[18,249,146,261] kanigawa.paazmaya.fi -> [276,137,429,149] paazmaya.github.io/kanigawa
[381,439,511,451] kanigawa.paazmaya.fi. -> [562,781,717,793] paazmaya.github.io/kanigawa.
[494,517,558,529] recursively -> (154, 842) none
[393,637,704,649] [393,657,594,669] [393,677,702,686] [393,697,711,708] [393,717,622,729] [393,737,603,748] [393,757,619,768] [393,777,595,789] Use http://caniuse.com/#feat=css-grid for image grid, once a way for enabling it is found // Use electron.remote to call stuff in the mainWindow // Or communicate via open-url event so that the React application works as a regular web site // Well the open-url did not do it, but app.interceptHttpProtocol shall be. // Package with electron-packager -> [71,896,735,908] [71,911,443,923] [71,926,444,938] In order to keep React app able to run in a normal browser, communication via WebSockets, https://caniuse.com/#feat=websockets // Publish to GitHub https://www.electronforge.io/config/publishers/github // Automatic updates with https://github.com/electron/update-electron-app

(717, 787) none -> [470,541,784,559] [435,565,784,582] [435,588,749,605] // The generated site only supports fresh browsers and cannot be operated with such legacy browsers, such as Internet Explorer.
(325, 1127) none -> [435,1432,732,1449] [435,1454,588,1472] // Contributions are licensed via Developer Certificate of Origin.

════════════════════

ASSIGNMENT - Line by line, set down the material exactly as given.

SOLUTION FOR THIS PROBLEM -
[18,249,146,261] kanigawa.paazmaya.fi -> [276,137,429,149] paazmaya.github.io/kanigawa
[381,439,511,451] kanigawa.paazmaya.fi. -> [562,781,717,793] paazmaya.github.io/kanigawa.
[494,517,558,529] recursively -> (154, 842) none
[393,637,704,649] [393,657,594,669] [393,677,702,686] [393,697,711,708] [393,717,622,729] [393,737,603,748] [393,757,619,768] [393,777,595,789] Use http://caniuse.com/#feat=css-grid for image grid, once a way for enabling it is found // Use electron.remote to call stuff in the mainWindow // Or communicate via open-url event so that the React application works as a regular web site // Well the open-url did not do it, but app.interceptHttpProtocol shall be. // Package with electron-packager -> [71,896,735,908] [71,911,443,923] [71,926,444,938] In order to keep React app able to run in a normal browser, communication via WebSockets, https://caniuse.com/#feat=websockets // Publish to GitHub https://www.electronforge.io/config/publishers/github // Automatic updates with https://github.com/electron/update-electron-app

(717, 787) none -> [470,541,784,559] [435,565,784,582] [435,588,749,605] // The generated site only supports fresh browsers and cannot be operated with such legacy browsers, such as Internet Explorer.
(325, 1127) none -> [435,1432,732,1449] [435,1454,588,1472] // Contributions are licensed via Developer Certificate of Origin.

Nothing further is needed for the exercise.